§ WORK TASK: Would you transcribe the line containing "discount: 100.00 -> none" and every line after it, through the end of the records below, exactly and with nothing else?

§ SOURCE INFORMATION:
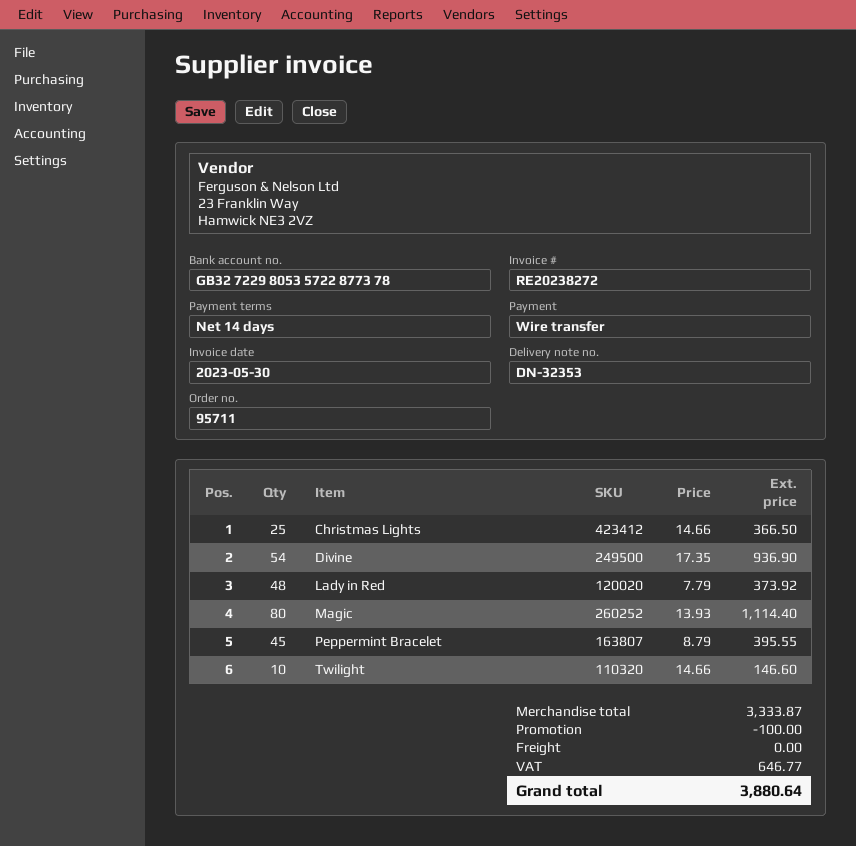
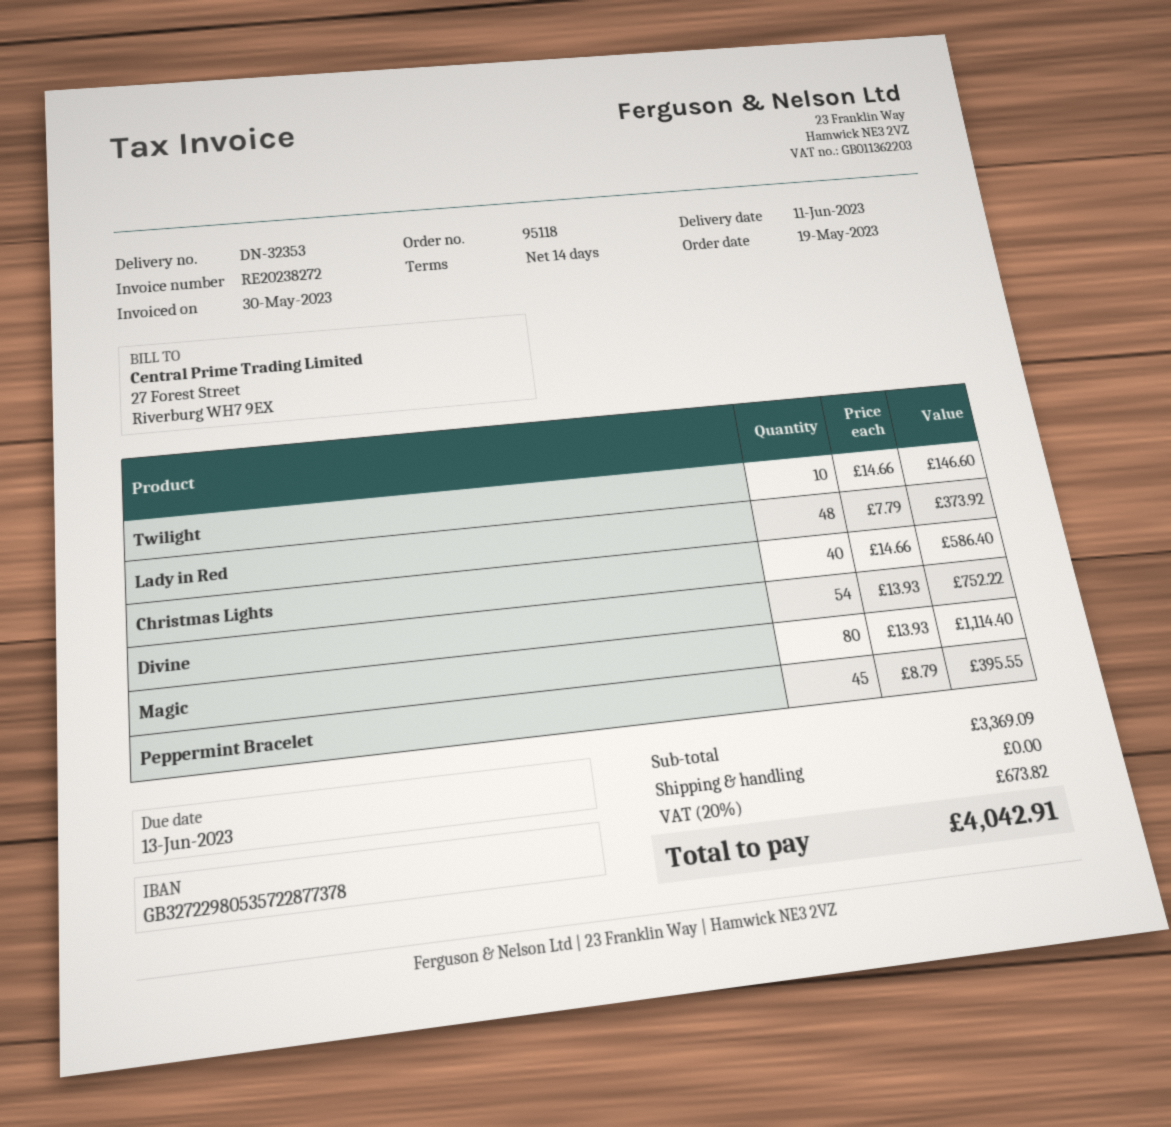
order number: 95711 -> 95118
Christmas Lights: 25 x 14.66 = 366.50 -> 40 x 14.66 = 586.40
Divine: 54 x 17.35 = 936.90 -> 54 x 13.93 = 752.22
subtotal: 3333.87 -> 3369.09
discount: 100.00 -> none
tax: 646.77 -> 673.82
total: 3880.64 -> 4042.91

§ ANSWER AREA:
discount: 100.00 -> none
tax: 646.77 -> 673.82
total: 3880.64 -> 4042.91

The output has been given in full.